I head over to the desk in the corner where two women are handing out headphones in exchange for a deposit. They are very simple to use. There is a volume control and a switch with three settings: off, A and B. Channel A is a DJ playing a Balearic mix of cheesy rock, party songs and 1980s classics. Channel B is a DJ playing deep house. I flick the switch to channel B and turn up the music sound-system loud. Almost immediately, the movements of different people dotted around start to make sense. Pretty quickly I find myself starting to dance.

Silent disco first emerged in the 1990s when ecological activists started using wireless headphones to broadcast music at outdoor events. In 2002, two DJs from the Netherlands, Nico Okkerse and Michael Minton, picked up on the idea and started using wireless headphones at parties in Holland, Belgium and France. In the legend of silent disco, they are the pioneers. Their parties were successful, but remained underground, word-of-mouth, unheard of by all but the most tuned-in people.

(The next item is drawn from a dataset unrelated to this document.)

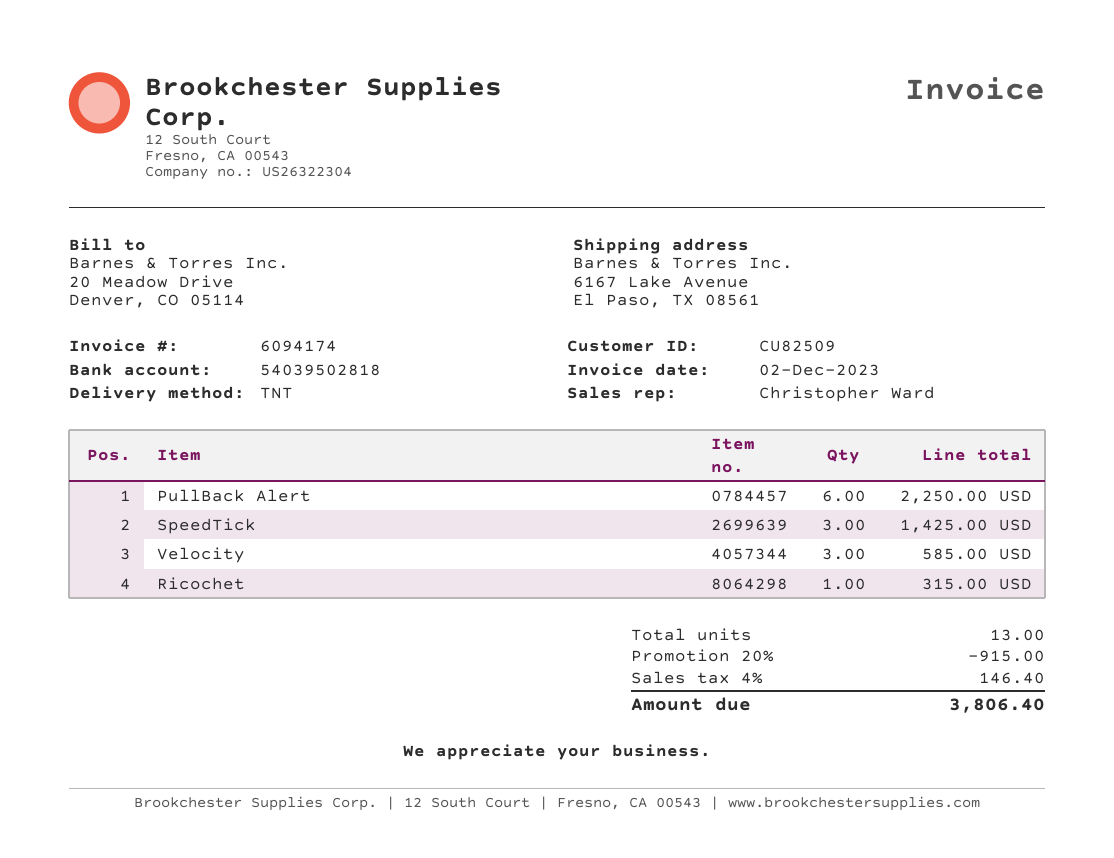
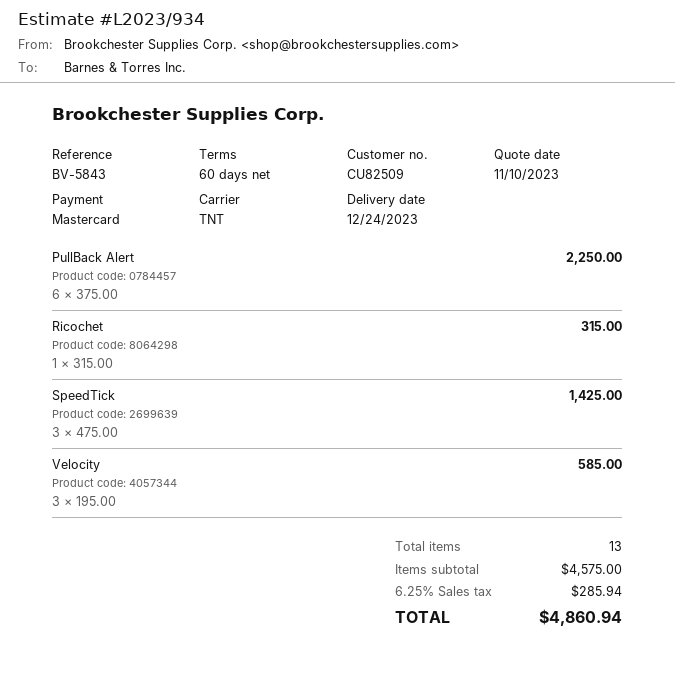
discount: 20% = 915.00 -> none
tax: 4% = 146.40 -> 6.25% = 285.94
total: 3806.40 -> 4860.94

It was not until the Glastonbury Festival in 2005 that the concept really took off. After complaints from residents of surrounding villages, the local council imposed noise restrictions which threatened to cut short the festival’s early-hours dance-music parties. When someone suggested using wireless headphones at the parties, Glastonbury’s first silent disco was born. It was a resounding success. The novelty of the set-up and the sight of dancers quietly grooving – clips of which quickly became popular on YouTube – helped restore the festival’s quirky reputation, as well as boost the international profile of the silent disco concept.

Since then, parties and festivals around the world, from the Download rock festival in the UK to the Pohoda festival in Slovakia, have put the idea into practice. On the basis of tonight’s audition it now looks set to take off in the UAE. Part of the reason that silent discos have proven so popular is that they are so easy to hold. Wireless headphones are cheap, easy to obtain and straightforward to set up. Beyond the simplicity, silent discos also have a number of other advantages over their noisier counterparts.

Headphones markedly improve how the music sounds. Anyone who has attended an outdoor music event will know that the quality of the sound can range from tolerable to muddy to unbearable. Unlike the traditional booming speaker stacks, wireless headphones provide better and more uniform sound quality. Even indoors, the shape of the room, the height of the ceiling, and the composition of the surfaces, all affect acoustics. While venues such as Fabric in London invest heavily in state-of-the-art sound systems and hi-tech dance floors in their quest for immediacy and clarity, silent discos render such financial outlay unnecessary.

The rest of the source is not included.